- Exercise requirements
Beginning with the line containing "[218,231,436,247] Sarah) (week" and ending with the last line of the entries below, copy each line exactly and nothing else.

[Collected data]
□ □ □ □ □ □ □
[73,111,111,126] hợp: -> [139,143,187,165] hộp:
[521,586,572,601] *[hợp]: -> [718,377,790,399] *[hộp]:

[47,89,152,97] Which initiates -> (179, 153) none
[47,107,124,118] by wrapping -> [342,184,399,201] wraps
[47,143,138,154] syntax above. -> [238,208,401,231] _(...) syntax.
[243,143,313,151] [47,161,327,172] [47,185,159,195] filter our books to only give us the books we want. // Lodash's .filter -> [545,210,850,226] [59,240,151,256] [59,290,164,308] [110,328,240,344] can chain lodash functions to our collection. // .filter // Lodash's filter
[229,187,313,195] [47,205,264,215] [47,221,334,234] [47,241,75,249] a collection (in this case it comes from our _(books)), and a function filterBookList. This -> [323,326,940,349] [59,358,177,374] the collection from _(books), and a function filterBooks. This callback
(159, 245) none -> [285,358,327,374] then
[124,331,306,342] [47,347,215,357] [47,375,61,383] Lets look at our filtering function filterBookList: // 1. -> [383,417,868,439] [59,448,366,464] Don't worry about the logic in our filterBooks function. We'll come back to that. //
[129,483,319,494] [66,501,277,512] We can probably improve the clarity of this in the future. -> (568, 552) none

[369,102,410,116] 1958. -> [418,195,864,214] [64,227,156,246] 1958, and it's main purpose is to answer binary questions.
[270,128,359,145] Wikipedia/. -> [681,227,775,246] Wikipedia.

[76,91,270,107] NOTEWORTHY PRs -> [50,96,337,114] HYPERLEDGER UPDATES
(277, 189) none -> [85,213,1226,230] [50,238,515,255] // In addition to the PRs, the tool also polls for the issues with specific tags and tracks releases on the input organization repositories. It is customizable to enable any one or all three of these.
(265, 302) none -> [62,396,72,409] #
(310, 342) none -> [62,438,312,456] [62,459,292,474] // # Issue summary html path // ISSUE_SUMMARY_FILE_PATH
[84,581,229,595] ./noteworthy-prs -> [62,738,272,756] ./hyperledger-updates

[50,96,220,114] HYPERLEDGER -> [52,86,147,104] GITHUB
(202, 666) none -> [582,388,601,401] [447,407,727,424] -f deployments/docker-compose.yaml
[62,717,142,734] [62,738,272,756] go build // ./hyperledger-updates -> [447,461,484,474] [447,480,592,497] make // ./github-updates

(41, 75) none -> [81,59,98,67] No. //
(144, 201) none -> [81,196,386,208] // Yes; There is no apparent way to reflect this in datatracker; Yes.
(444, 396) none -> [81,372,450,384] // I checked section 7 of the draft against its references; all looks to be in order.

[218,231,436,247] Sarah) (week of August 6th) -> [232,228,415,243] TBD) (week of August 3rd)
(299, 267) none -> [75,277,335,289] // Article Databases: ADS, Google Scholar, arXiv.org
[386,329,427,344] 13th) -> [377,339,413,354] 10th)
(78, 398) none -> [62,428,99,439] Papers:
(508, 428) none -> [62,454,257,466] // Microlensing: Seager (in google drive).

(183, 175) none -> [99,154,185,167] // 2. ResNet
□ □ □ □ □ □ □
- Answer section
[218,231,436,247] Sarah) (week of August 6th) -> [232,228,415,243] TBD) (week of August 3rd)
(299, 267) none -> [75,277,335,289] // Article Databases: ADS, Google Scholar, arXiv.org
[386,329,427,344] 13th) -> [377,339,413,354] 10th)
(78, 398) none -> [62,428,99,439] Papers:
(508, 428) none -> [62,454,257,466] // Microlensing: Seager (in google drive).

(183, 175) none -> [99,154,185,167] // 2. ResNet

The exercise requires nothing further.